Start of DATA TO USE

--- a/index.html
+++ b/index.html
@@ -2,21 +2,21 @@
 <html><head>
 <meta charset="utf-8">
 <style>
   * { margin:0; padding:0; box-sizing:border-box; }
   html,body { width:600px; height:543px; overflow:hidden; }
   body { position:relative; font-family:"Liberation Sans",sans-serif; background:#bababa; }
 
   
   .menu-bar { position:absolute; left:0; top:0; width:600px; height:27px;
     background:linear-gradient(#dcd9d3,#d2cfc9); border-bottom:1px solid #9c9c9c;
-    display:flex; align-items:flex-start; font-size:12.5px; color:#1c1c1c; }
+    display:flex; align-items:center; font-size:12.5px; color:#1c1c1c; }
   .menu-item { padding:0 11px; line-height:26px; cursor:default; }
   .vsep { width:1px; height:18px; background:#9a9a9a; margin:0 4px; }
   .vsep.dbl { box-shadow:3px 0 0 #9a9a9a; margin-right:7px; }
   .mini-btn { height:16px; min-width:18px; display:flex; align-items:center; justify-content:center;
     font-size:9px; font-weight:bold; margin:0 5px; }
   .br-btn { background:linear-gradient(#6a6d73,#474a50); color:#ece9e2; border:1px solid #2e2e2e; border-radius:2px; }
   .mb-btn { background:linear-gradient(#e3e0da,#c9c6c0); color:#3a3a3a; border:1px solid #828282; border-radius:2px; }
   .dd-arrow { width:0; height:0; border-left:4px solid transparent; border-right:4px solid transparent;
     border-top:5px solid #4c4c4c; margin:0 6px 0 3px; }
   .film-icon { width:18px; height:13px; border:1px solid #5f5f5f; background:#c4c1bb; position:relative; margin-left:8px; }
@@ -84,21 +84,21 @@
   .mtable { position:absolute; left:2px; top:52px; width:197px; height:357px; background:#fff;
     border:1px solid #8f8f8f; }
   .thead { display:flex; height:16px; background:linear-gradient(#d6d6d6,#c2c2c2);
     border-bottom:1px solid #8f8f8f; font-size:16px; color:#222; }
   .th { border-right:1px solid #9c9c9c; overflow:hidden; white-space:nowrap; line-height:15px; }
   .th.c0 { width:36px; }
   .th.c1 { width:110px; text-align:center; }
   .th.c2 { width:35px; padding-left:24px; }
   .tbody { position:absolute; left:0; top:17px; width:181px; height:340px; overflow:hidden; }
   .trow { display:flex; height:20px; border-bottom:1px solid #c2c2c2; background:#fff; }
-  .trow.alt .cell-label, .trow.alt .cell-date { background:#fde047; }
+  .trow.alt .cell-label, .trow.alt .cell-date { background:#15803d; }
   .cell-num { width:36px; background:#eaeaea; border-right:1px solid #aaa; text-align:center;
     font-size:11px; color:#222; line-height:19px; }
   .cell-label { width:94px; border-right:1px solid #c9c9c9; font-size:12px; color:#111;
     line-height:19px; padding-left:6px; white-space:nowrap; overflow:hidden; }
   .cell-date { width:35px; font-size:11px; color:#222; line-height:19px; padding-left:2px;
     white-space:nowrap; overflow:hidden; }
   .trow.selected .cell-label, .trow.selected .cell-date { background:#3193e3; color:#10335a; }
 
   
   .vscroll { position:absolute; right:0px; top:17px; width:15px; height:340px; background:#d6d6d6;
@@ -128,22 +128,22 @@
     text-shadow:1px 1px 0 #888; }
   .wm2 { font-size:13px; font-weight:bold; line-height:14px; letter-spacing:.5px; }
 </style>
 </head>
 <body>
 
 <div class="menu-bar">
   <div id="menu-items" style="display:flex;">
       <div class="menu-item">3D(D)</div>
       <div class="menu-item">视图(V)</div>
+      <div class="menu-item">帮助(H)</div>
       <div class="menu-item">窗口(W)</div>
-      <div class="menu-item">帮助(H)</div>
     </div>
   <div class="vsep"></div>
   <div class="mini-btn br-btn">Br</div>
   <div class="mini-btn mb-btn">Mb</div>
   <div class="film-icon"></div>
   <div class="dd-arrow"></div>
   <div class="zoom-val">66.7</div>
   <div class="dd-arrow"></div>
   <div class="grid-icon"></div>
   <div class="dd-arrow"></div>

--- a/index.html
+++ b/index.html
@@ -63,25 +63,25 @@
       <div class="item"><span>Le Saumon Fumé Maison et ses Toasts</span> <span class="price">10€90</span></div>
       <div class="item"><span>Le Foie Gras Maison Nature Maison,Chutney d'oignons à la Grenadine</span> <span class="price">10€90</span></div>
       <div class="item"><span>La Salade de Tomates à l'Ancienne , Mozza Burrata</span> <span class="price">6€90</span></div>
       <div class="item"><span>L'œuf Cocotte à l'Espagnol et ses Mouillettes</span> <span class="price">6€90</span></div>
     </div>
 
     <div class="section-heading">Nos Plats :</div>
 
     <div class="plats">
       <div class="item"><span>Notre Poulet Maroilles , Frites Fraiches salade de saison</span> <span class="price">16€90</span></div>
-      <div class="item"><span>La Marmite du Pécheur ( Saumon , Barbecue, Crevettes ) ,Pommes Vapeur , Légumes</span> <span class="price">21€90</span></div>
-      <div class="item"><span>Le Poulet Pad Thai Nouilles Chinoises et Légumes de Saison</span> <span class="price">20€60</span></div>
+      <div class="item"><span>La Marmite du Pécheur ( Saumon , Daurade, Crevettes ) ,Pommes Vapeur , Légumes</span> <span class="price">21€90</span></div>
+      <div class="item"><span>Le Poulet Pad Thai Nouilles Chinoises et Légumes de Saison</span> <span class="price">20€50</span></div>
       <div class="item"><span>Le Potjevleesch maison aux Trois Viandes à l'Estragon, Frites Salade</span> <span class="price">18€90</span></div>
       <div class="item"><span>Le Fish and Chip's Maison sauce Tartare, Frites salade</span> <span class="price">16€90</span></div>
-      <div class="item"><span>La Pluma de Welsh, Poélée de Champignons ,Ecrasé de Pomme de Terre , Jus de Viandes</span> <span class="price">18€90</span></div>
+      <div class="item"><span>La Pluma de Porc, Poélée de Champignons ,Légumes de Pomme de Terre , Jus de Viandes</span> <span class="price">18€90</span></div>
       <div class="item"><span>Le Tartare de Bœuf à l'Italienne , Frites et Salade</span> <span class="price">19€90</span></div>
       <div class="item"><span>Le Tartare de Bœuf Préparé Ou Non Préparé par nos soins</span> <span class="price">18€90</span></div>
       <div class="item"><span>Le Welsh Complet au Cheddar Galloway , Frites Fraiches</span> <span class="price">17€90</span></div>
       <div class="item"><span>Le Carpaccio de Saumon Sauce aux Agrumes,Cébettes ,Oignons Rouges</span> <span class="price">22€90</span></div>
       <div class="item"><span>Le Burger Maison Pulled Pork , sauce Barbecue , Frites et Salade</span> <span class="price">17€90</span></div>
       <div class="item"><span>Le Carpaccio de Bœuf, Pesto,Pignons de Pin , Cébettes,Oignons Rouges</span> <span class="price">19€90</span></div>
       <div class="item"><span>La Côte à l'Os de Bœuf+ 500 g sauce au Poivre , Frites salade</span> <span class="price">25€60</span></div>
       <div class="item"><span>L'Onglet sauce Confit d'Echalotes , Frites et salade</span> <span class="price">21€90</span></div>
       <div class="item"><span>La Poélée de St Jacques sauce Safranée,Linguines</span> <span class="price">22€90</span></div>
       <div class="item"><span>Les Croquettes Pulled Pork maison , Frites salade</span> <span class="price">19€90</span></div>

End of DATA TO USE

Go through the entries and copy every line with "Poulet".

       <div class="item"><span>Notre Poulet Maroilles , Frites Fraiches salade de saison</span> <span class="price">16€90</span></div>
-      <div class="item"><span>Le Poulet Pad Thai Nouilles Chinoises et Légumes de Saison</span> <span class="price">20€60</span></div>
+      <div class="item"><span>Le Poulet Pad Thai Nouilles Chinoises et Légumes de Saison</span> <span class="price">20€50</span></div>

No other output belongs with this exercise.